_Given entries_

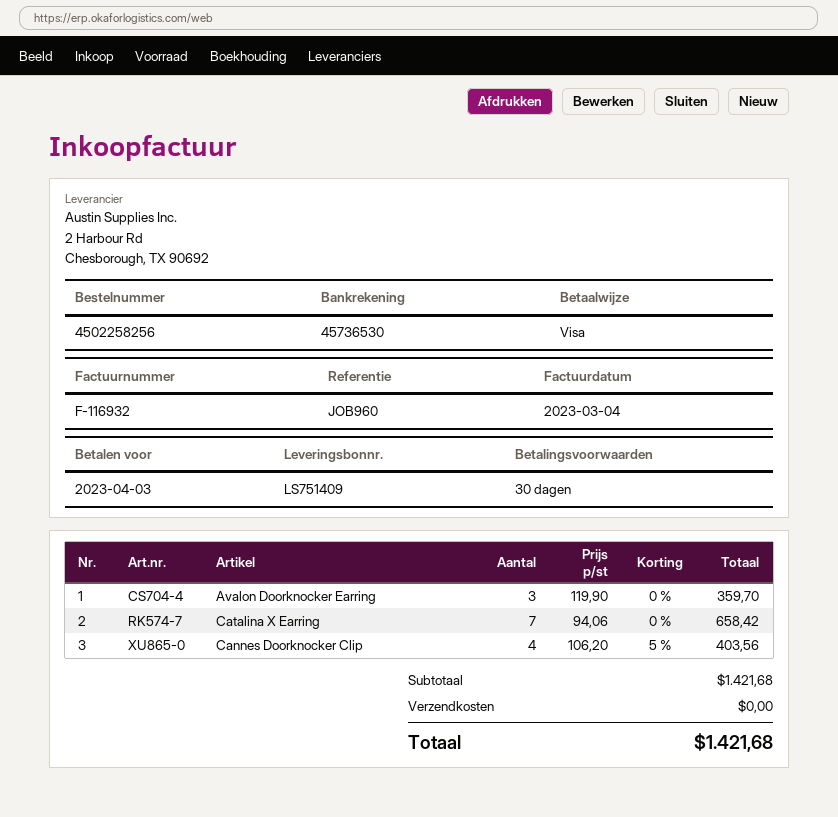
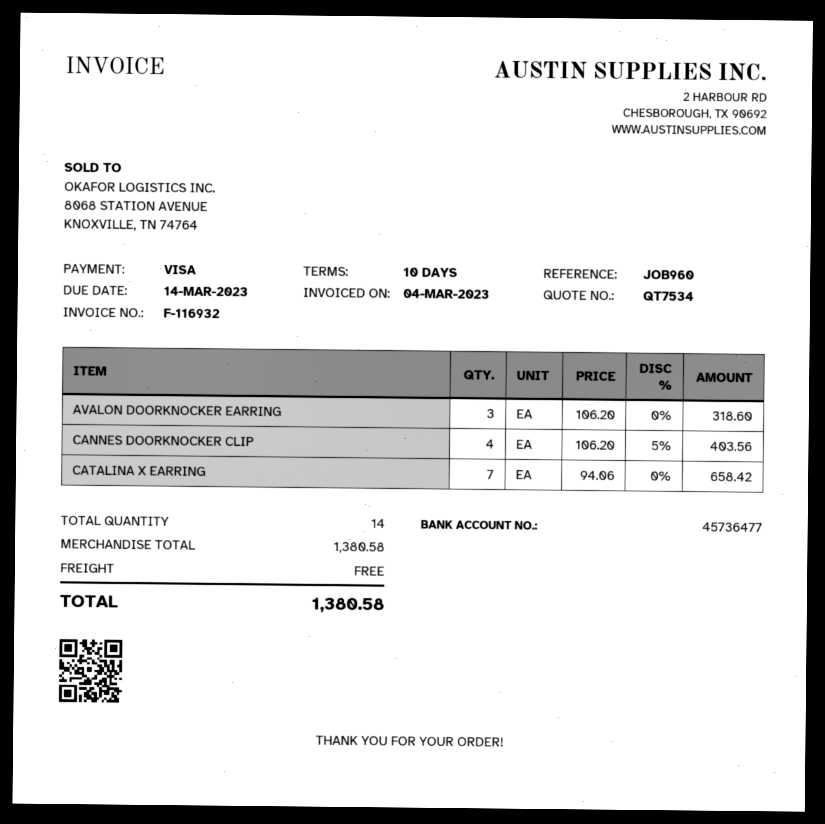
payment terms: 30 days -> 10 days
due date: 2023-04-03 -> 2023-03-14
bank account: 45736530 -> 45736477
Avalon Doorknocker Earring: 3 x 119.90 = 359.70 -> 3 x 106.20 = 318.60
subtotal: 1421.68 -> 1380.58
total: 1421.68 -> 1380.58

_Exercise_
Output these and nothing else: the lines from the one holding "bank account: 45736530 -> 45736477" through the final line of the entries above, exactly as they appear.

_Expected output_
bank account: 45736530 -> 45736477
Avalon Doorknocker Earring: 3 x 119.90 = 359.70 -> 3 x 106.20 = 318.60
subtotal: 1421.68 -> 1380.58
total: 1421.68 -> 1380.58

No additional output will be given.